The event is part of a planned historic weekend as the Diocese of Knoxville breaks ground the next day  for a new cathedral at the site of the current Cathedral of the Sacred Heart of Jesus at 711 S. Northshore Drive in Knoxville.

An Evening with the Cardinals will bring one of the Catholic Church’s highest profile and most outspoken personalities in Cardinal Dolan, the Archbishop of New York, together with two of the Church’s most experienced and revered leaders in Cardinal Rigali and Cardinal Levada.

All three men share connections that go back decades.

More than 50 years ago, Cardinal Rigali and Cardinal Levada studied together in seminary in Los Angeles.  Cardinal Rigali was a year ahead in formation and assisted when Cardinal Levada was ordained a priest at St. Peter’s Basilica in 1953.

Both men served the Church in Rome.

Cardinal Rigali worked under Pope John XXIII and worked for Pope Paul VI, Pope John Paul I and Pope John Paul II.  He was later appointed Archbishop of St. Louis and then Archbishop of Philadelphia, but he remained connected to the Vatican. He now resides in Knoxville.

Cardinal Levada worked for Pope Benedict XVI.

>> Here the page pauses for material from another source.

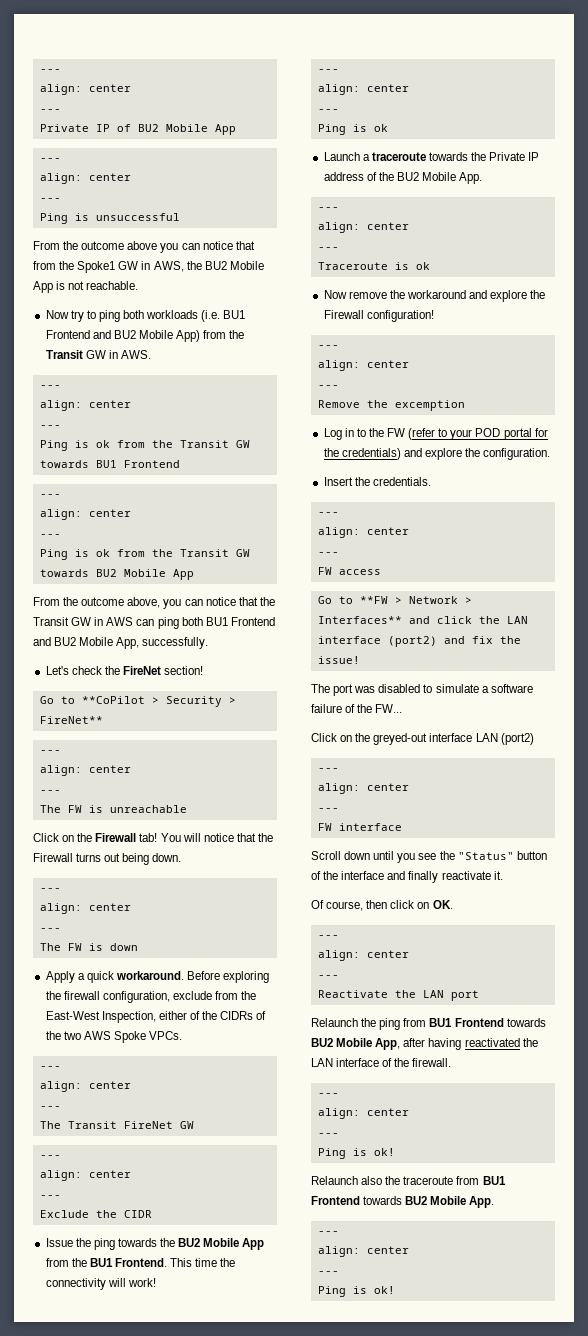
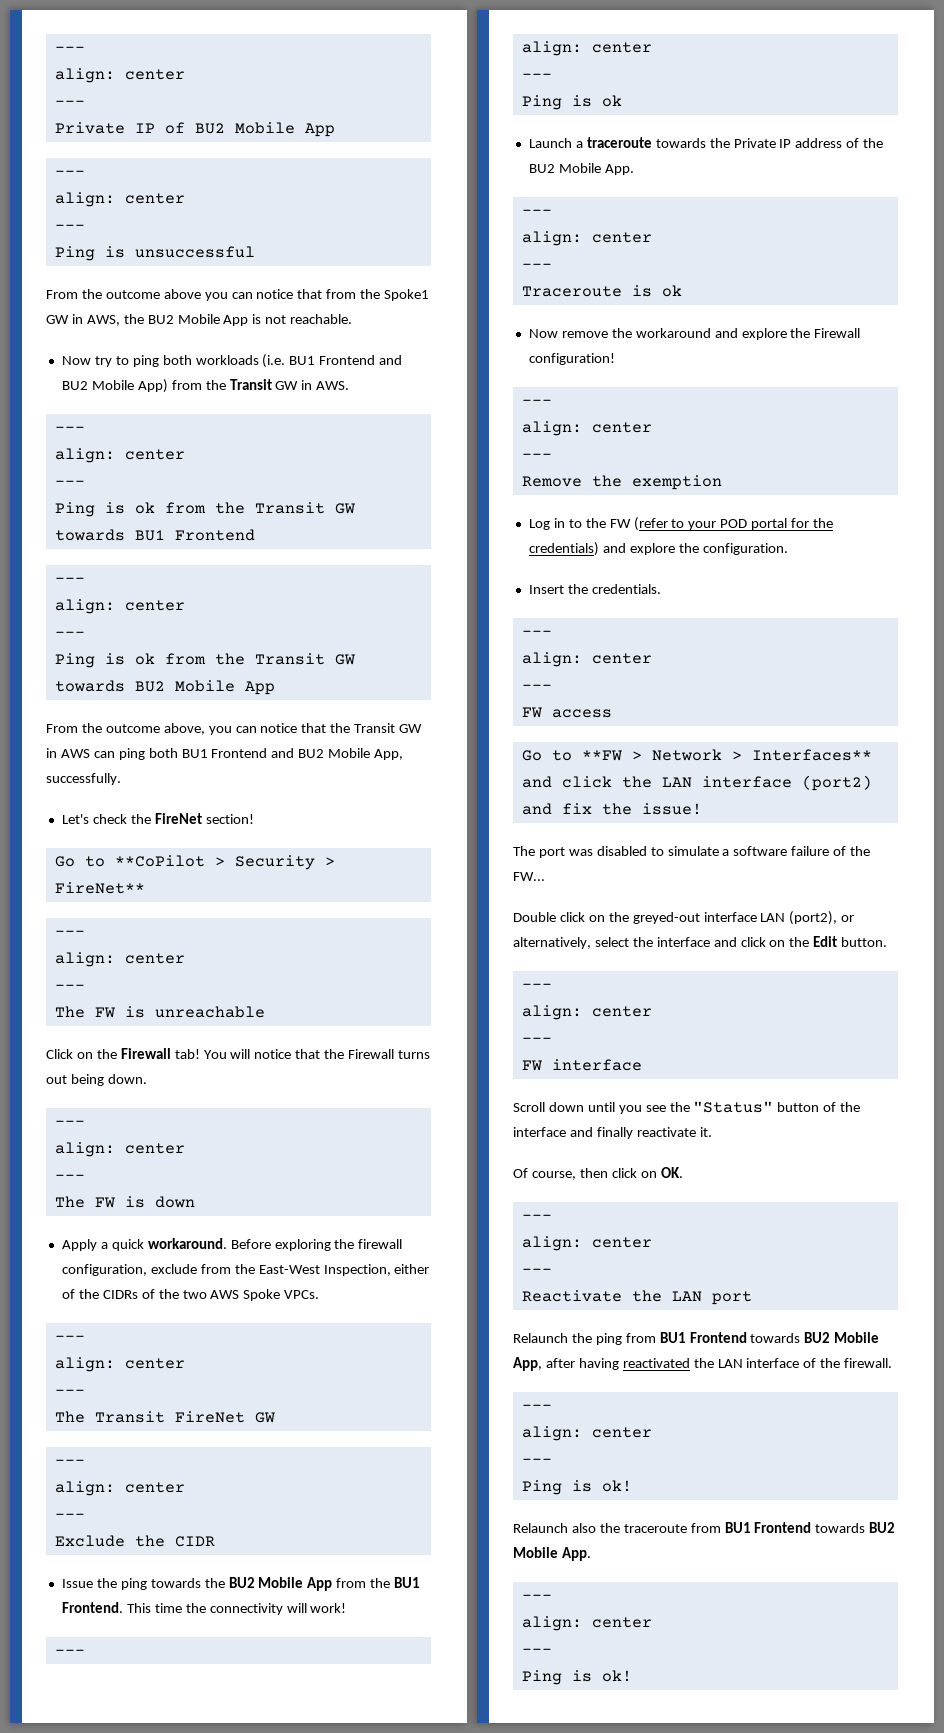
- Remove the excemption
+ Remove the exemption
- Click on the greyed-out interface LAN (port2)
+ Double click on the greyed-out interface LAN (port2), or alternatively, select the interface and click on the Edit button.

“His experience is especially unique. He has experience I don’t have, working under Pope Benedict XVI,” said Cardinal Rigali. Cardinal Levada was Pope Benedict’s successor, serving as Prefect for the Congregation of the Doctrine of Faith, which was the position Pope Benedict held before he became pope.” said Cardinal Rigali.

Cardinal Levada also served as Archbishop of Portland, Ore. and San Francisco.

He was elevated to Cardinal by Pope Benedict in 2006.

As for Cardinal Dolan—his track record speaks for itself.

The New York archbishop first served as a priest in the Archdiocese of St. Louis, when Cardinal Rigali was archbishop there.

He also served as an Auxiliary Bishop for the Archdiocese of St. Louis and Archbishop of Milwaukee. He was appointed Archbishop of New York in 2009 and elevated to Cardinal in 2012.

Asked if the outspoken and gregarious Cardinal Dolan has changed since his days in St. Louis, Cardinal Rigali’s answer came quick– and with a smile.

“He hasn’t.  He has dynamism sown into him,” Cardinal Rigali said.

Cardinal Rigali offered this story.

“The day he was consecrated a bishop, I was the consecrator in a magnificent cathedral in St. Louis. There is a tradition where the new bishop goes out into the church to give his blessing. So he goes out into the cathedral and blesses and then comes back and we’re ready to begin processing out.

“Then Bishop Dolan sees another bishop in a wheelchair and he goes over to greet him, which was a very nice thing to do.  Then be comes back to stand next to me and we’re getting ready to go out and I see him looking around more.

“And I think, where is he going next?

“So I say to him ‘Tim, stay put.”

The story doesn’t end there.

The conclusion is likely to be one of the highlights of A Conversation with the Cardinals at the Tennessee Theatre.

Proceeds will benefit the St. Mary’s Mobile Medical Clinic, a traveling clinic that provides free health care to rural areas around the Diocese of Knoxville.